- Assignment -
Extract each line of the material that follows exactly and omit its pictures.
'''
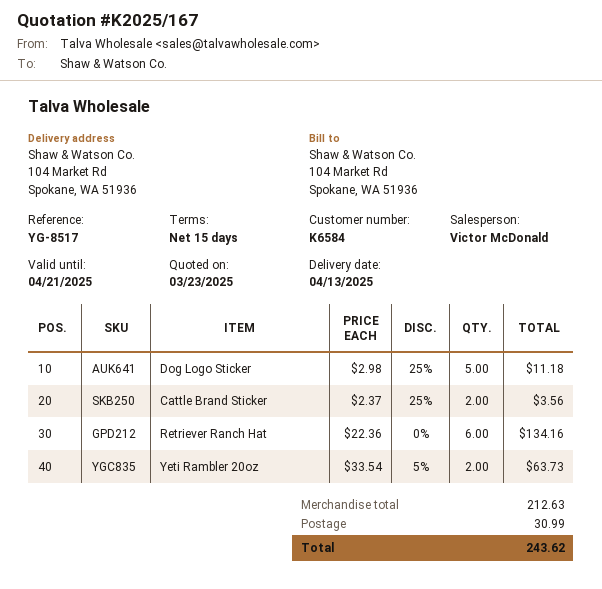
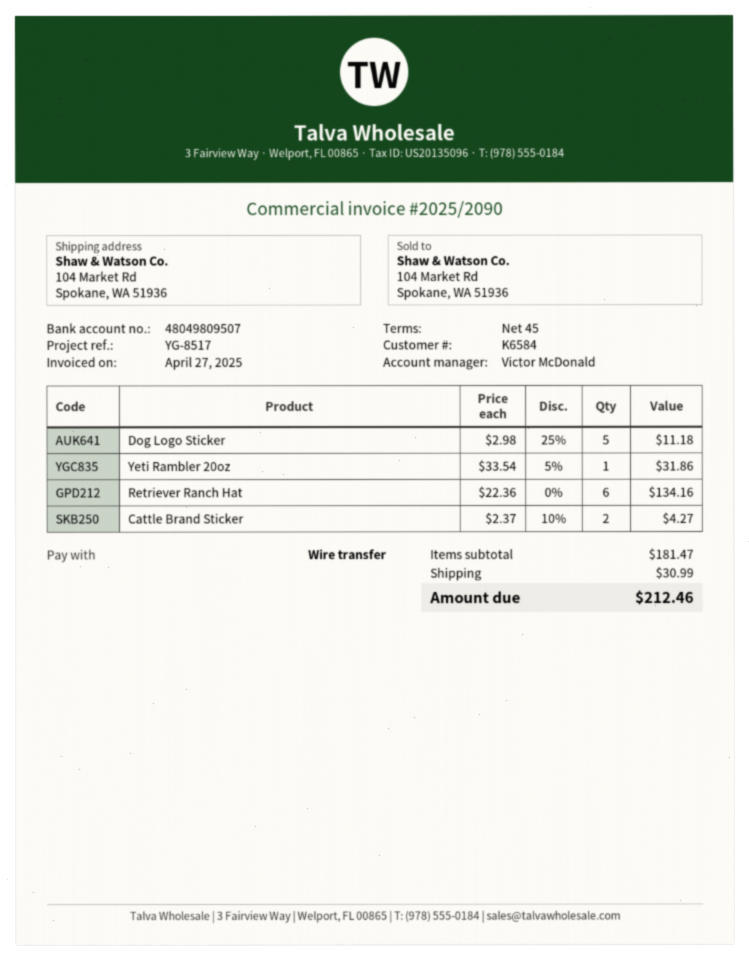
payment terms: 15 days -> 45 days
Cattle Brand Sticker: 2 x 2.37 - 25% = 3.56 -> 2 x 2.37 - 10% = 4.27
Yeti Rambler 20oz: 2 x 33.54 - 5% = 63.73 -> 1 x 33.54 - 5% = 31.86
subtotal: 212.63 -> 181.47
total: 243.62 -> 212.46

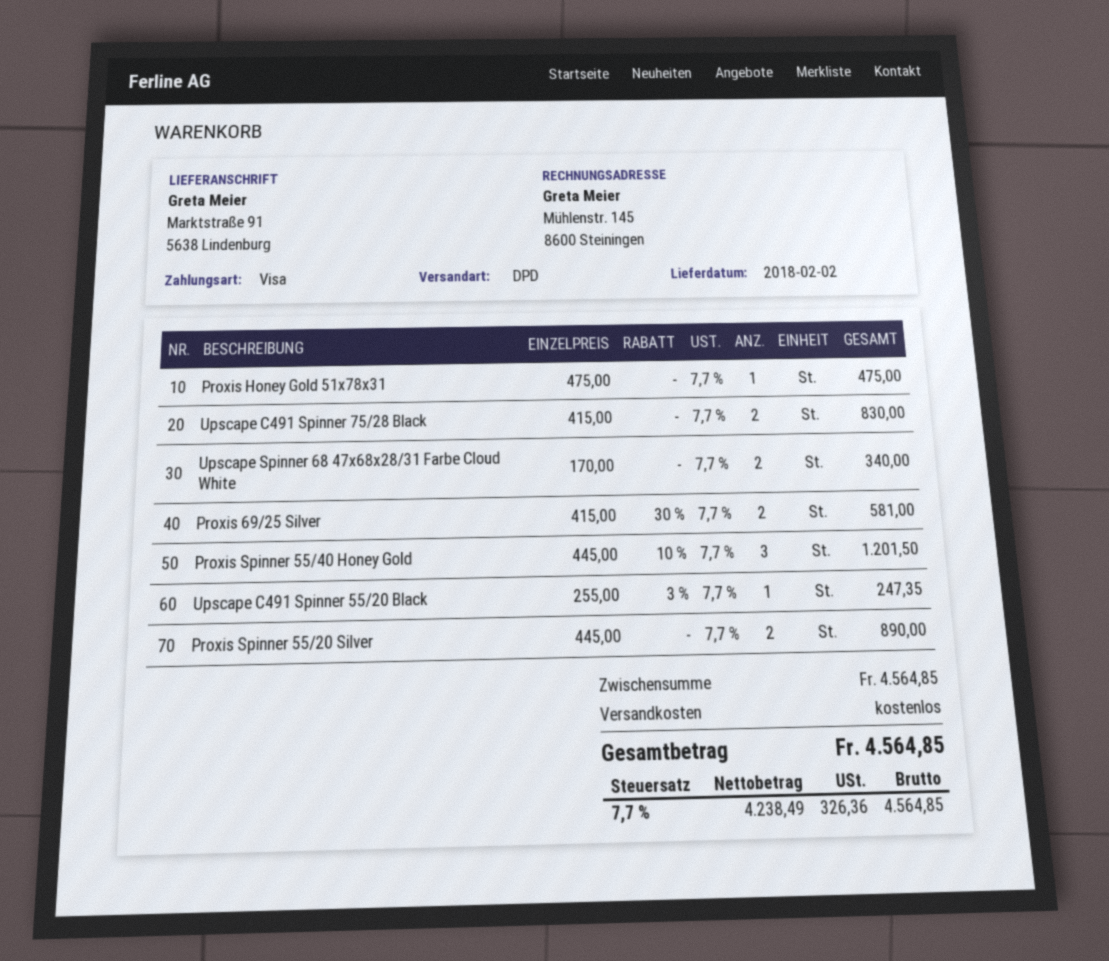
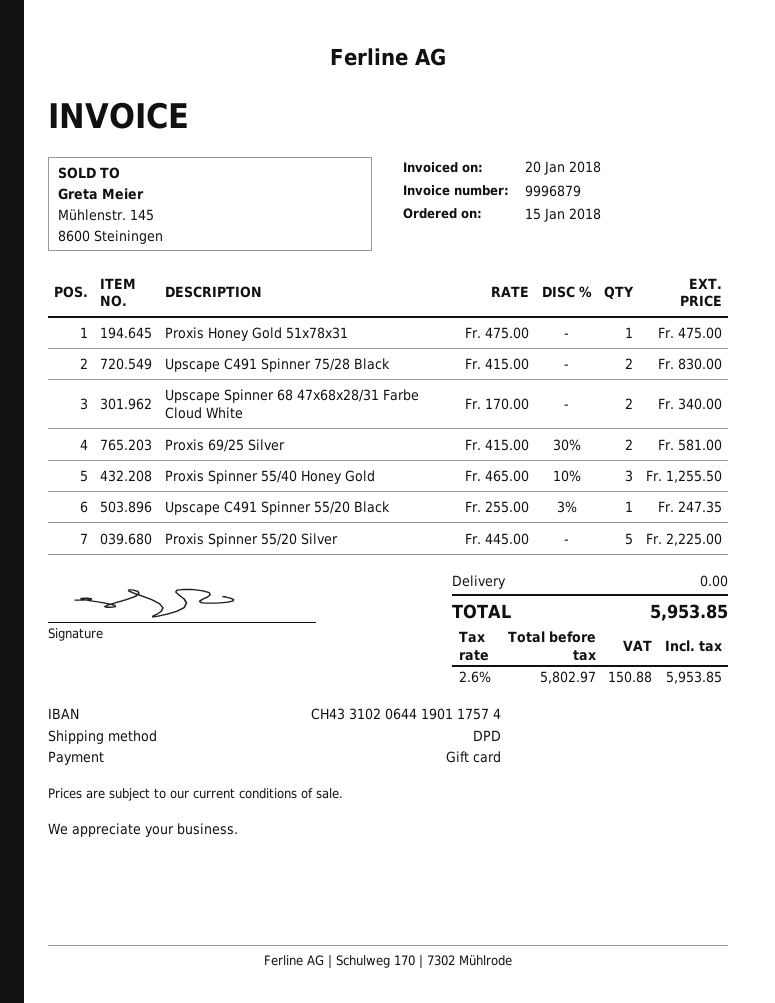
payment method: Visa -> gift card
Proxis Spinner 55/40 Honey Gold: 3 x 445.00 - 10% = 1201.50 -> 3 x 465.00 - 10% = 1255.50
Proxis Spinner 55/20 Silver: 2 x 445.00 = 890.00 -> 5 x 445.00 = 2225.00
net: 4238.49 -> 5802.97
tax: 7.7% = 326.36 -> 2.6% = 150.88
total: 4564.85 -> 5953.85

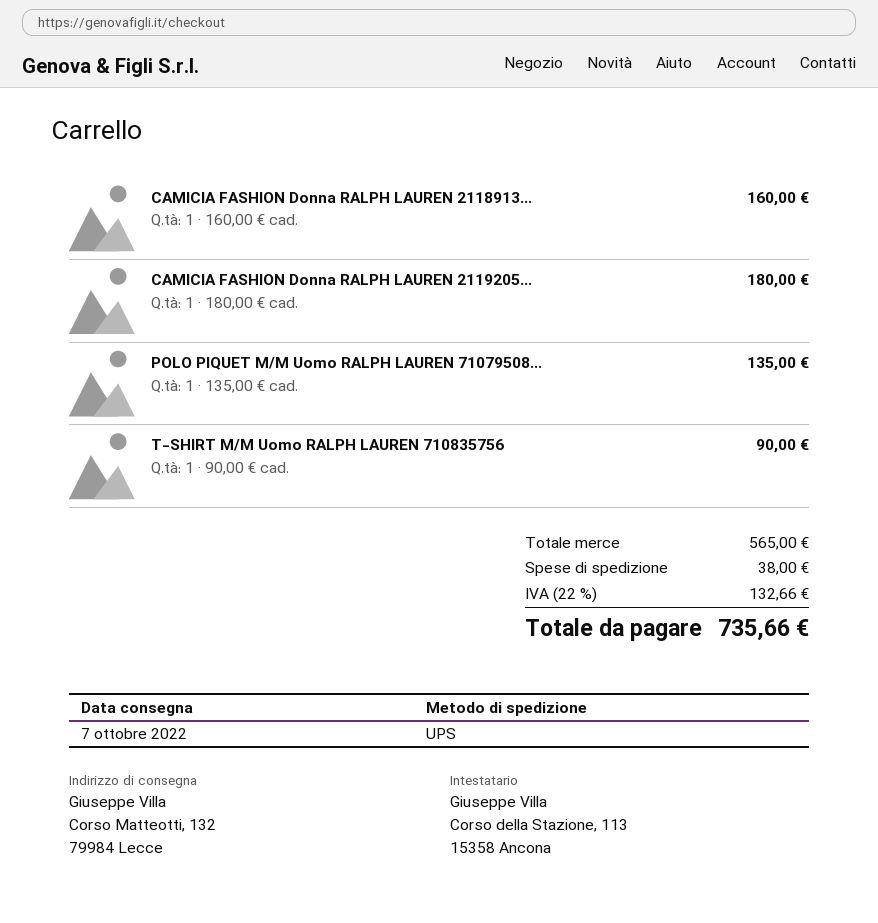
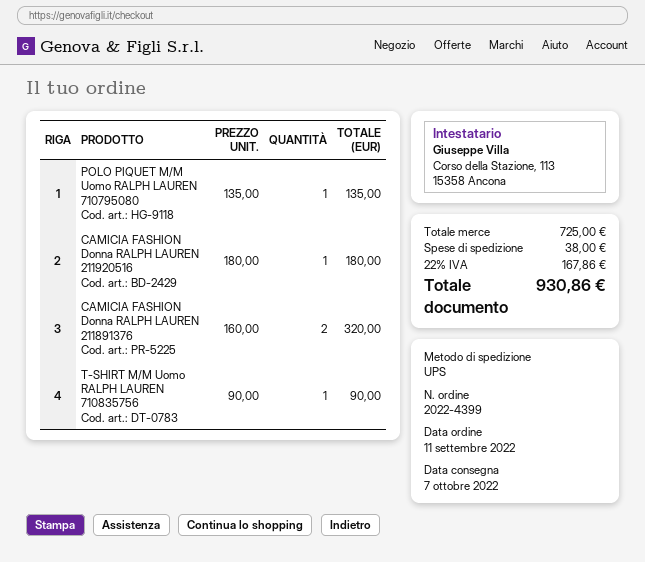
CAMICIA FASHION Donna RALPH LAUREN 2118913...: 1 x 160.00 = 160.00 -> 2 x 160.00 = 320.00
subtotal: 565.00 -> 725.00
tax: 22% = 132.66 -> 22% = 167.86
total: 735.66 -> 930.86

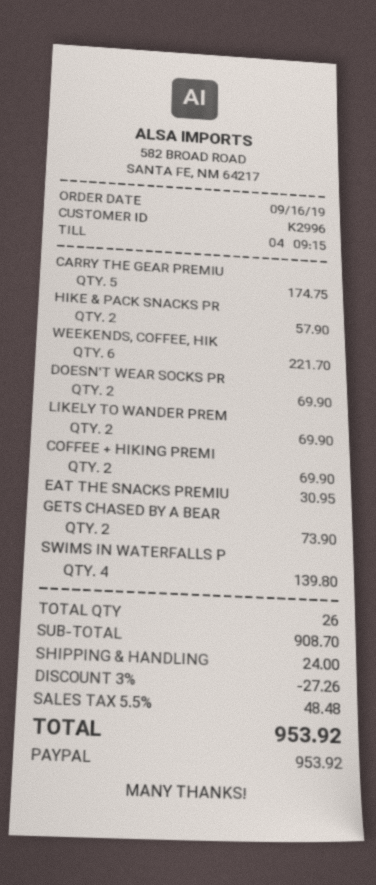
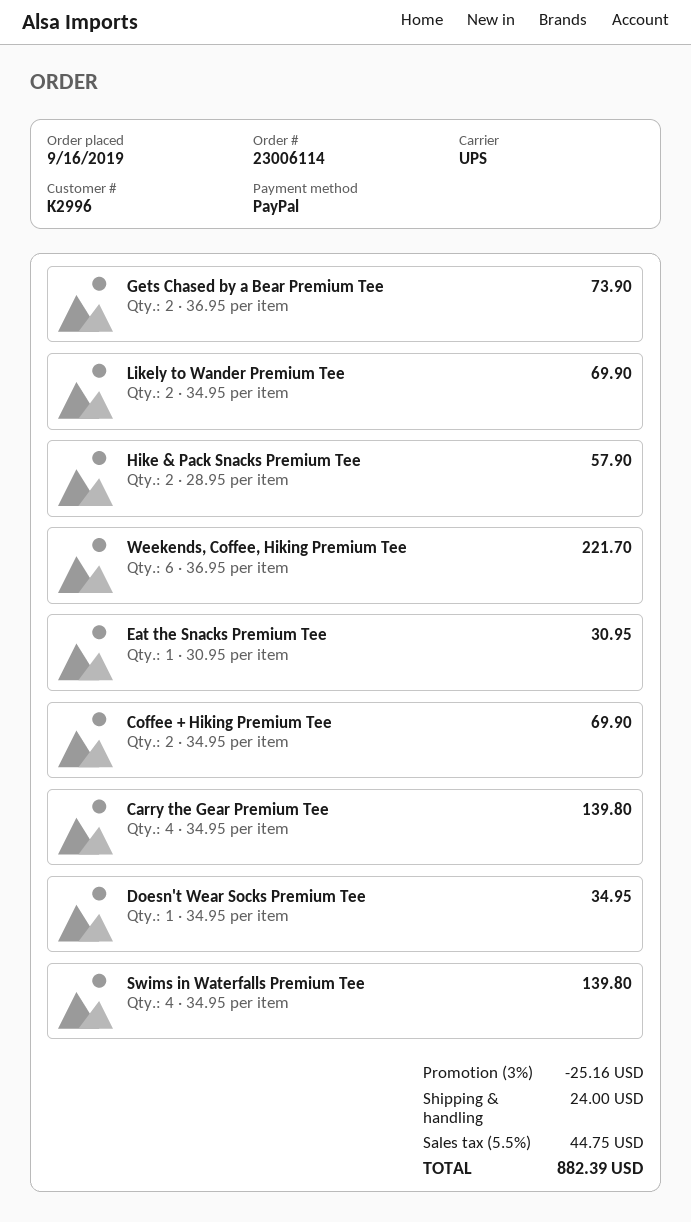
CARRY THE GEAR PREMIU: 5 for 174.75 -> 4 for 139.80
DOESN'T WEAR SOCKS PR: 2 for 69.90 -> 1 for 34.95
discount: 3% = 27.26 -> 3% = 25.16
tax: 5.5% = 48.48 -> 5.5% = 44.75
total: 953.92 -> 882.39

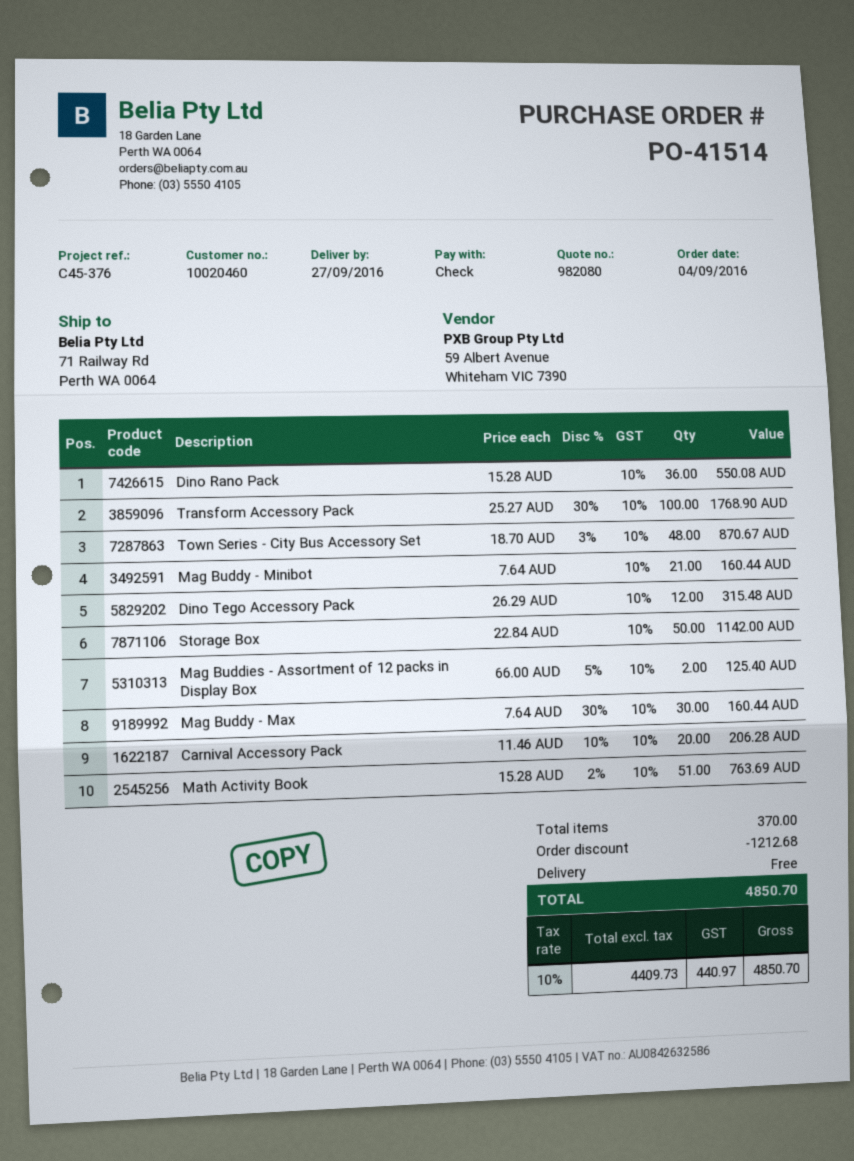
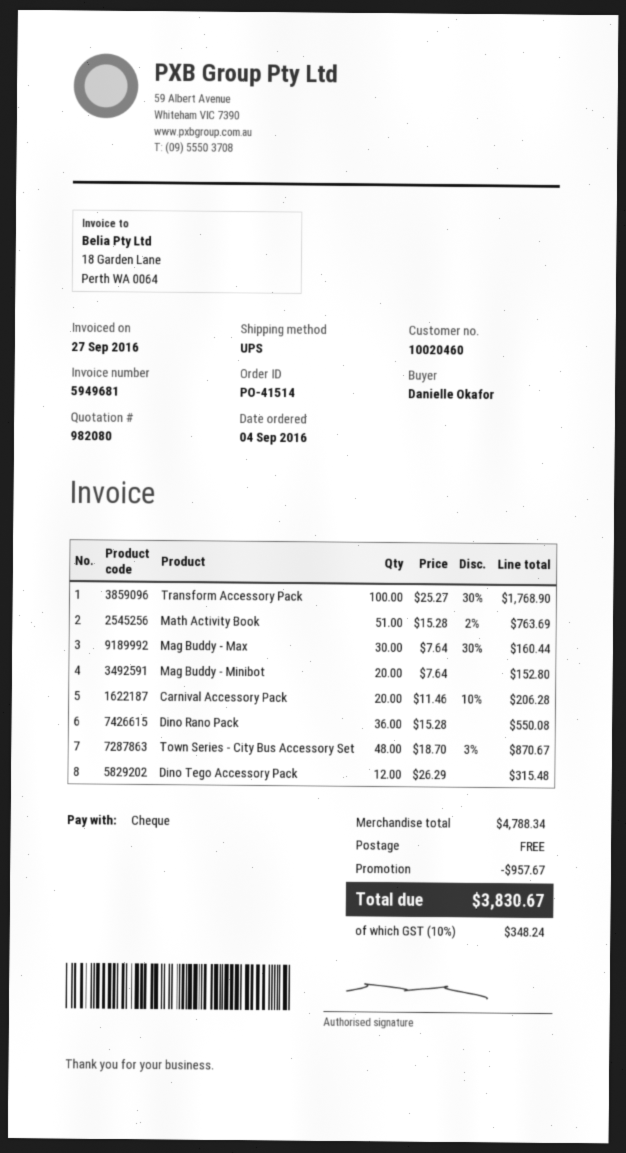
Mag Buddy - Minibot: 21 x 7.64 = 160.44 -> 20 x 7.64 = 152.80
Storage Box: 50 x 22.84 = 1142.00 -> none
Mag Buddies - Assortment of 12 packs in Display Box: 2 x 66.00 - 5% = 125.40 -> none
discount: 1212.68 -> 957.67
tax: 10% = 440.97 -> 10% = 348.24
total: 4850.70 -> 3830.67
'''
- Result for this exercise -
payment terms: 15 days -> 45 days
Cattle Brand Sticker: 2 x 2.37 - 25% = 3.56 -> 2 x 2.37 - 10% = 4.27
Yeti Rambler 20oz: 2 x 33.54 - 5% = 63.73 -> 1 x 33.54 - 5% = 31.86
subtotal: 212.63 -> 181.47
total: 243.62 -> 212.46

payment method: Visa -> gift card
Proxis Spinner 55/40 Honey Gold: 3 x 445.00 - 10% = 1201.50 -> 3 x 465.00 - 10% = 1255.50
Proxis Spinner 55/20 Silver: 2 x 445.00 = 890.00 -> 5 x 445.00 = 2225.00
net: 4238.49 -> 5802.97
tax: 7.7% = 326.36 -> 2.6% = 150.88
total: 4564.85 -> 5953.85

CAMICIA FASHION Donna RALPH LAUREN 2118913...: 1 x 160.00 = 160.00 -> 2 x 160.00 = 320.00
subtotal: 565.00 -> 725.00
tax: 22% = 132.66 -> 22% = 167.86
total: 735.66 -> 930.86

CARRY THE GEAR PREMIU: 5 for 174.75 -> 4 for 139.80
DOESN'T WEAR SOCKS PR: 2 for 69.90 -> 1 for 34.95
discount: 3% = 27.26 -> 3% = 25.16
tax: 5.5% = 48.48 -> 5.5% = 44.75
total: 953.92 -> 882.39

Mag Buddy - Minibot: 21 x 7.64 = 160.44 -> 20 x 7.64 = 152.80
Storage Box: 50 x 22.84 = 1142.00 -> none
Mag Buddies - Assortment of 12 packs in Display Box: 2 x 66.00 - 5% = 125.40 -> none
discount: 1212.68 -> 957.67
tax: 10% = 440.97 -> 10% = 348.24
total: 4850.70 -> 3830.67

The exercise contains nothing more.